Dan Gilbert’s letter was pretty passionate and said what a lot of people were undoubtedly thinking, but the fact that it was written in Comic Sans completely negated the power of his statements.  How can I take someone seriously when they write in Comic Sans?  That’s the font that elementary school children use to write tall tales!  In fact, the only time I’ve ever used Comic Sans font was to simulate kid handwriting when I’d make writing samples for my English students to edit. If I ever applied for a job with a resume and cover letter in Comic Sans font, my potential employer would rip up the documents upon arrival and I’d be laughed off the stage, so to speak.

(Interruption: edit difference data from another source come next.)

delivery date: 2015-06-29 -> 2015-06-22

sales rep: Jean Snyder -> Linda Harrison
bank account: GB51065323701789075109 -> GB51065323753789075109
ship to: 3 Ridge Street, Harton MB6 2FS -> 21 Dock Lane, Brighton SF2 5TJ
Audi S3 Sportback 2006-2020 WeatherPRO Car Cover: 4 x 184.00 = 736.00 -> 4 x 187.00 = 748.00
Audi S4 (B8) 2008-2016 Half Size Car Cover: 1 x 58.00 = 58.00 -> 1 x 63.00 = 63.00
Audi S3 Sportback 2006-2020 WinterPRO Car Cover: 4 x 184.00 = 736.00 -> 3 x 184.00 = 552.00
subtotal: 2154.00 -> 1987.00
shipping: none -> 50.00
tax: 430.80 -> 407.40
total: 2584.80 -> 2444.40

My disbelief at the fact that the owner of a professional sports team would write a public letter to his fans in Comic Sans led me to seek more information on this hideous looking font (my apologies to you, Vincent Connare.  I’m sure you’re a really great guy).  Wikipedia defines Comic Sans as “a casual, non-connecting script, and was designed to imitate comic book lettering, for use in informal documents.”  According to Vincent Connare, the creator of Comic Sans, the font was not intended to be used by the public.  Just by comic book creators.  However, comic books creators and readers don’t like the font either.

Ban Comic Sans, who according to their website is “putting the sans in comic sans”  agrees that this font should not be used by anyone for any reason.  The movement to ban Comic Sans, which has been going strong since 1999, argues that font should match the purpose and tone of the intended message and that Comic Sans often contradicts the tone of its message.

Ban Comic Sans makes an excellent point about tone and font and this was the major problem with Gilbert’s letter.  The font Gilbert used to write his letter for the ages negated the seriousness and passion of his message.  Unfortunately, Gilbert’s open letter to his fans will be remembered not for its message, but for the font in which it was written.  This undermining of a person’s credibility due to their decision to write in Comic Sans needs to be stopped for once and for all.  Ban Comic Sans! You can thank me later, comic book lovers and NBA team owners.